# Day 20



## FlaCummins (Jul 19, 2012)

Went out to check on my broody hen and surprise. Tomorrow around 8pm will officially be day 21.


----------



## kjohnstone (Mar 30, 2013)

Beautiful!!


----------



## FlaCummins (Jul 19, 2012)

2 more chicks this morning. One more starting to peck through. Final egg still waiting.


----------



## Apyl (Jun 20, 2012)

Awesome Congrats !


----------



## kaufranc (Oct 3, 2012)

They are so cute! Love the white one!


----------



## FlaCummins (Jul 19, 2012)

Momma hen had them out teaching them how to look for food. Out of 8 eggs 7 hatched. One was developed but dead inside egg. The small black one to the right was the late hatcher. It's a silkie an was very weak when it came out. I had to put her back under momma for warmth. She seems to be doing good so far.
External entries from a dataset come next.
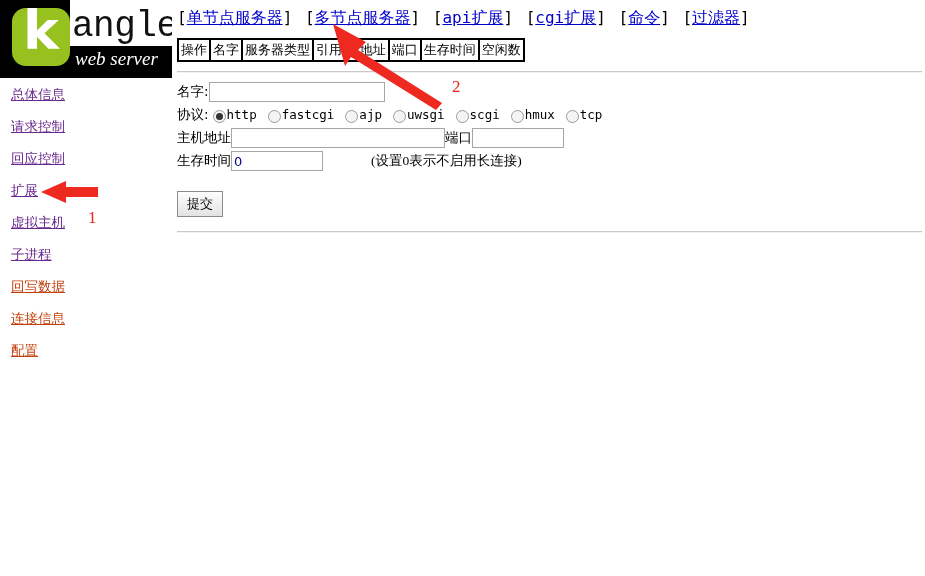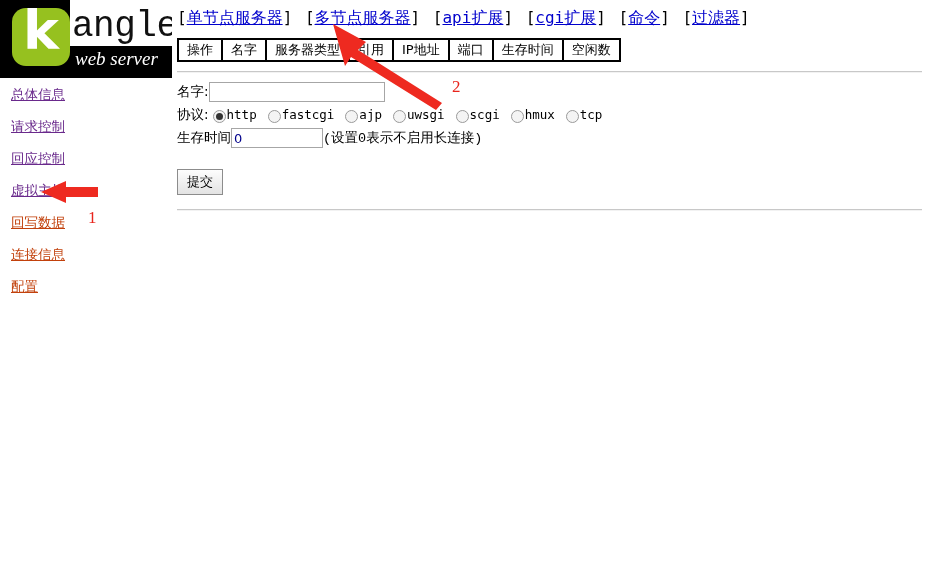--- a/index.html
+++ b/index.html
@@ -132,7 +132,7 @@
   }
   #tabs-table td {
     border: 1px solid #000000;
-    padding: 1px 8px;
+    padding: 1px 2px;
     font-family: "DejaVu Sans", sans-serif;
     font-size: 13px;
     color: #000000;

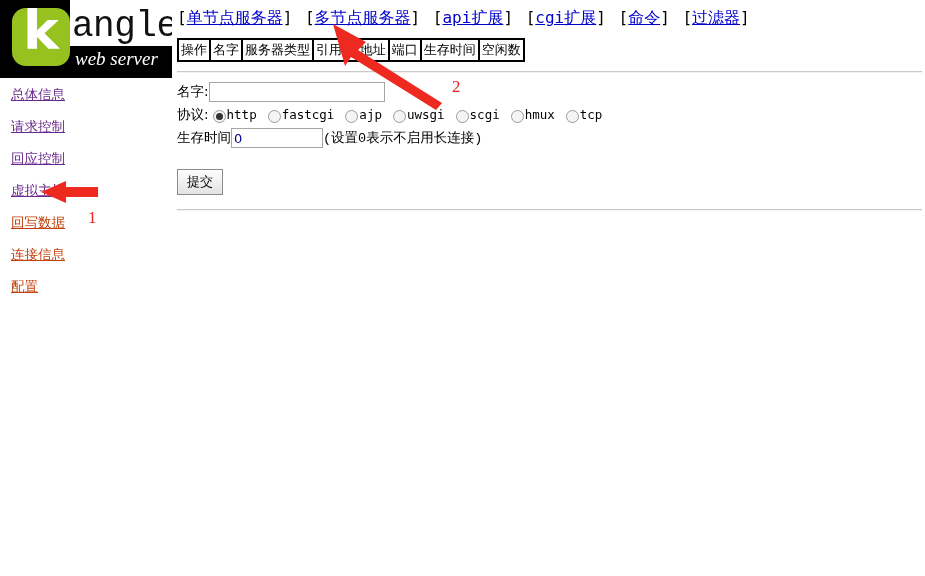--- a/index.html
+++ b/index.html
@@ -319,6 +319,9 @@
       <span class="lbl">协议:</span><span class="radio-wrap"><span class="radio checked"></span></span><span class="radio-label">http</span><span class="radio-wrap"><span class="radio"></span></span><span class="radio-label">fastcgi</span><span class="radio-wrap"><span class="radio"></span></span><span class="radio-label">ajp</span><span class="radio-wrap"><span class="radio"></span></span><span class="radio-label">uwsgi</span><span class="radio-wrap"><span class="radio"></span></span><span class="radio-label">scgi</span><span class="radio-wrap"><span class="radio"></span></span><span class="radio-label">hmux</span><span class="radio-wrap"><span class="radio"></span></span><span class="radio-label">tcp</span>
     </div>
 
+    <div class="form-row">
+      <span class="lbl">主机地址</span><input type="text" id="input-host" value="" style=""><span class="lbl">端口</span><input type="text" id="input-port" value="" style="">
+    </div>
 
     <div class="form-row">
       <span class="lbl">生存时间</span><input type="text" id="input-ttl" value="0" style=""><span class="hint">(设置0表示不启用长连接)</span>

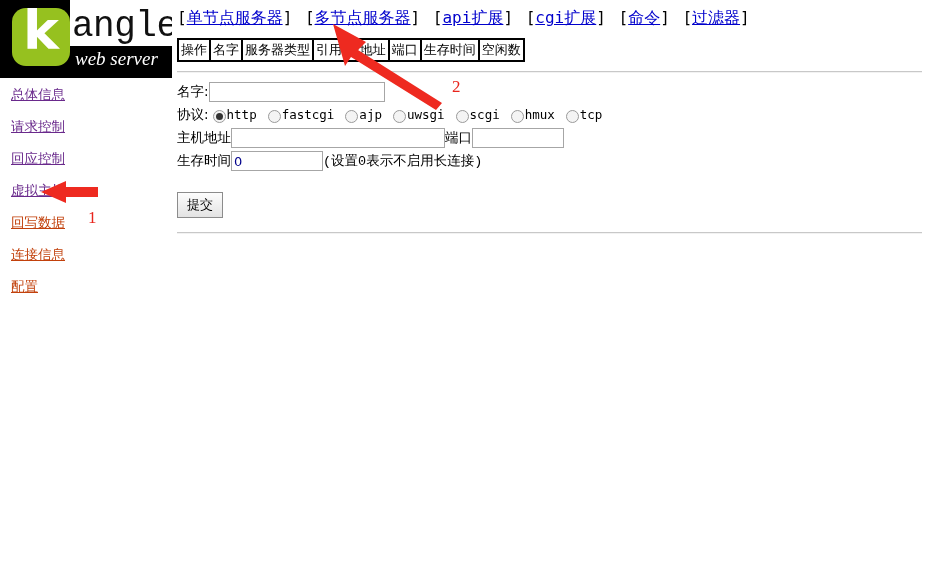--- a/index.html
+++ b/index.html
@@ -208,8 +208,9 @@
     cursor: pointer;
   }
   .hint {
-    font-family: Liberation Mono, monospace;
+    font-family: Liberation Serif, serif;
     font-size: 13.5px;
+    margin-left: 48px;
   }
 
   #submit-button {

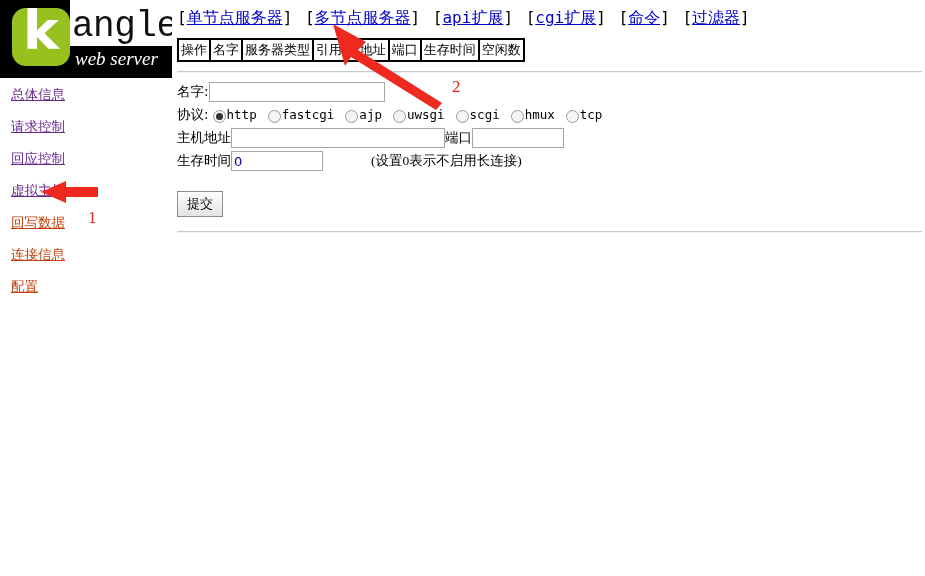--- a/index.html
+++ b/index.html
@@ -266,6 +266,9 @@
     </li>
     <li class="nav-item">
       <span class="nav-link visited">回应控制</span>
+    </li>
+    <li class="nav-item">
+      <span class="nav-link visited">扩展</span>
     </li>
     <li class="nav-item">
       <span class="nav-link visited">虚拟主机</span>

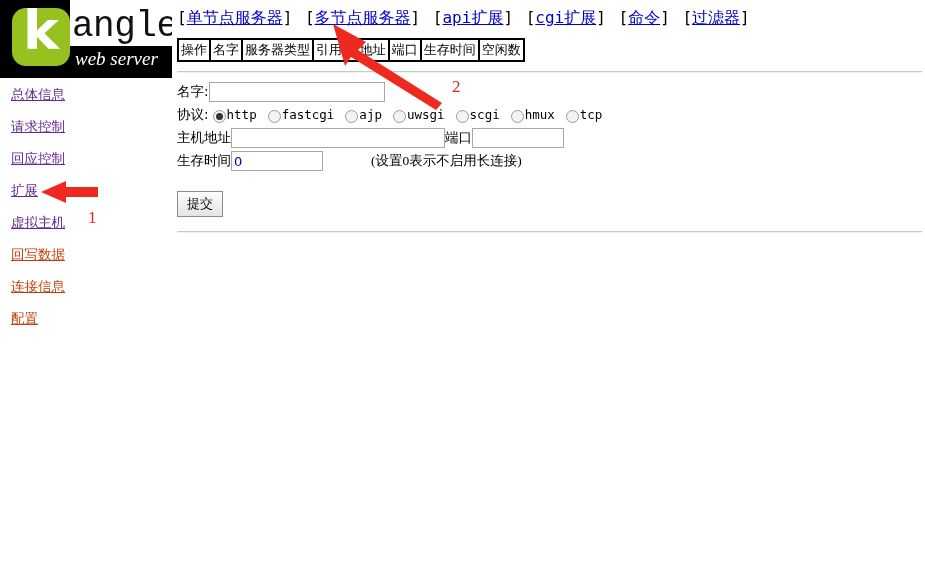--- a/index.html
+++ b/index.html
@@ -272,6 +272,9 @@
     </li>
     <li class="nav-item">
       <span class="nav-link visited">虚拟主机</span>
+    </li>
+    <li class="nav-item">
+      <span class="nav-link visited">子进程</span>
     </li>
     <li class="nav-item">
       <span class="nav-link">回写数据</span>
The hen is around 2 years or so and her first time going broody. I was in the yard tonight and she pecked on the door until I let her out. She took the chicks for a stroll through the garden area and scratched through the leaves for an hour or so and then took them back into coop.


----------



## jaystyles75 (Jul 7, 2013)

Love it! We are expecting our first, and only chick this weekend. So exciting! Fingers crossed


----------